The Six Sigma name comes from statistical methods, where the

developed business process can be described as sigma or standard deviation that indicates the size of the deviation in the data group.

Motorola calculated that processes centred on target with six standard deviations from the upper and lower specifications would produce essentially perfect products. But since most processes have some shift around the mean, Motorola allowed for a 1.5 standard deviation shift of the mean, meaning, in their terms, a Six Sigma process creates no more than 3.4 parts per million falling outside of the specification limits. The higher the sigma number is, the better.

The Six Sigma process drives out waste and improves the quality, cost and time performance. Six Sigma levels are achieved using the Define–Measure–Analyze–Improve–Control (DMAIC) problem-solving and improvement methodology. DMAIC is, in fact, the Juran's‟ quality improvement steps, later codified in the DMAIC, designed to impact causes so that the effect is an improvement in efficiencies and quality.

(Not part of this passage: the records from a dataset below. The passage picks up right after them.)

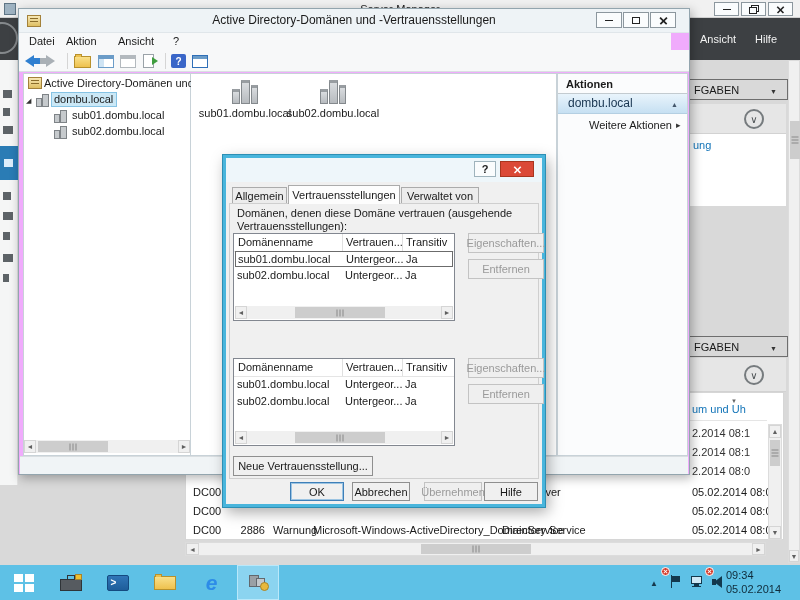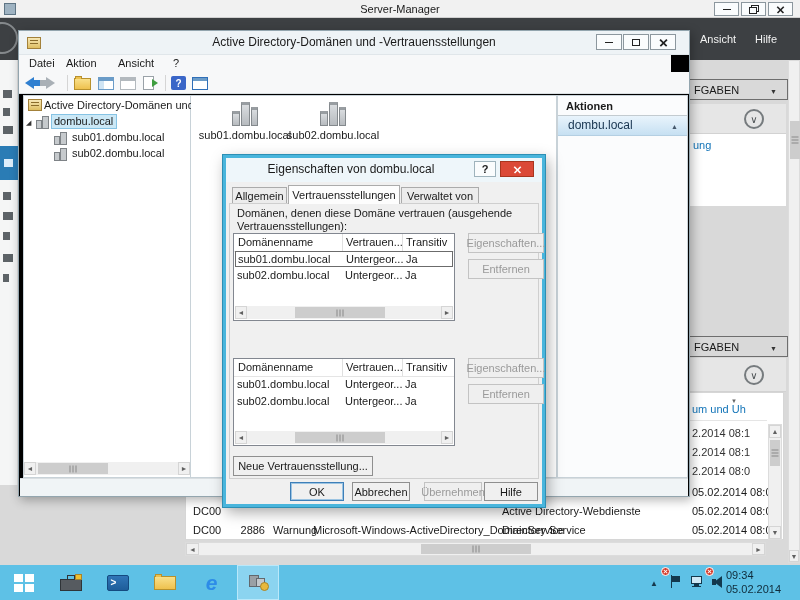"Active Directory-Domänen und" div.a { background: #000000 -> #f0abfc; top: 30px -> 8px }
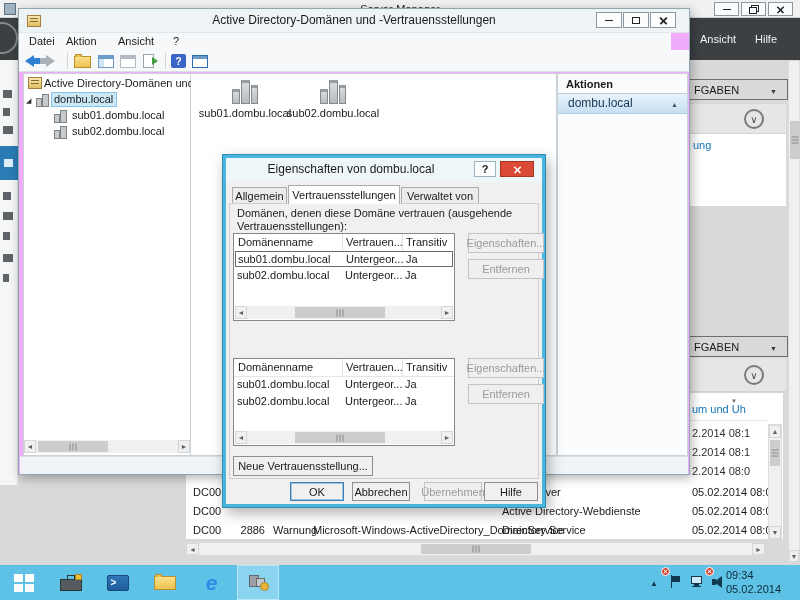"Weitere Aktionen" div.a { html: none -> <div> <span>Weitere Aktionen</span> <span>▸</span> </div> }
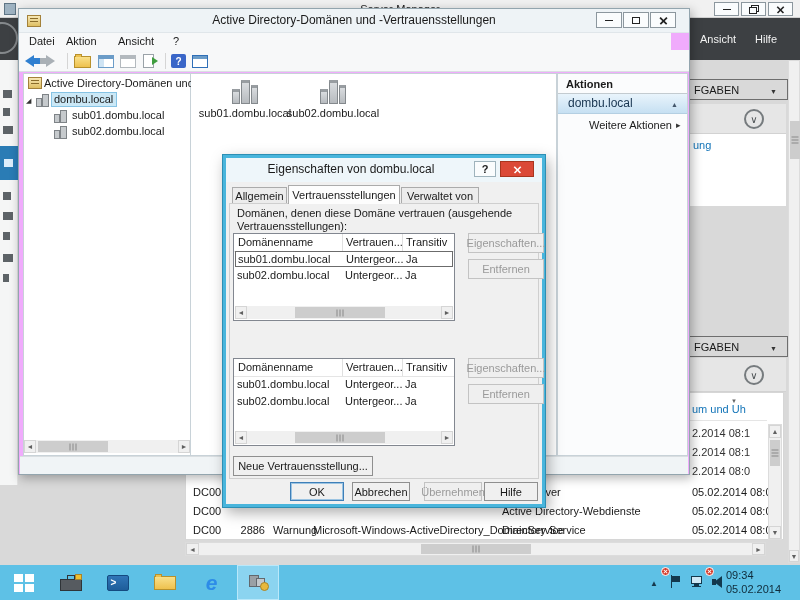"Eigenschaften von dombu.local" div.tx { html: <div>Eigenschaften von dombu.local</div> -> none }
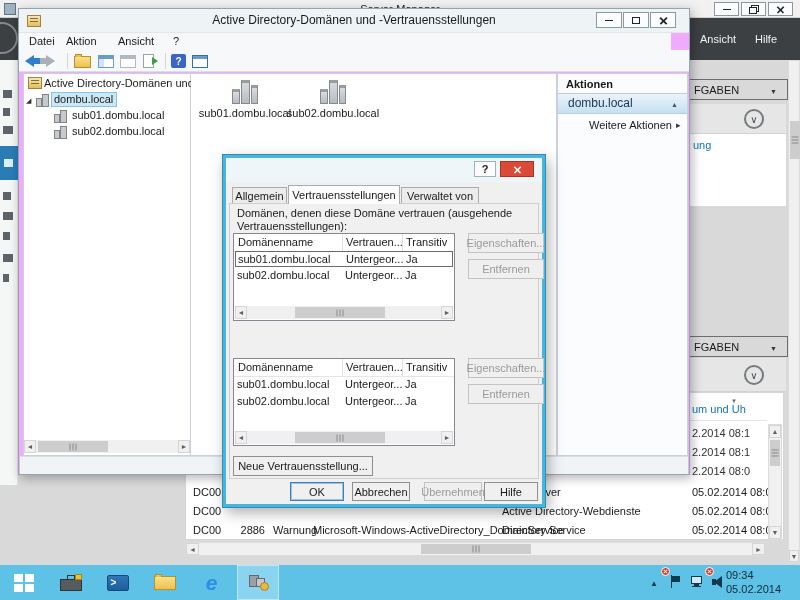"Active Directory-Webdienste" span.tx { html: <span>Active Directory-Webdienste</span> -> none }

Juran is a founder of Juran Institute in Wilton, Connecticut. The Institute provides international training, certification, and consulting services in quality management, Lean manufacturing management, and business process management, as well as Six Sigma certification (Juran, 2019). Doing more with less by employing „lean thinking‟. Lean manufacturing involves never ending efforts to eliminate or reduce 'muda' (Japanese for waste or any activity that consumes resources without adding value) in design, manufacturing, distribution, and customer service processes (Business dictionary, 2019).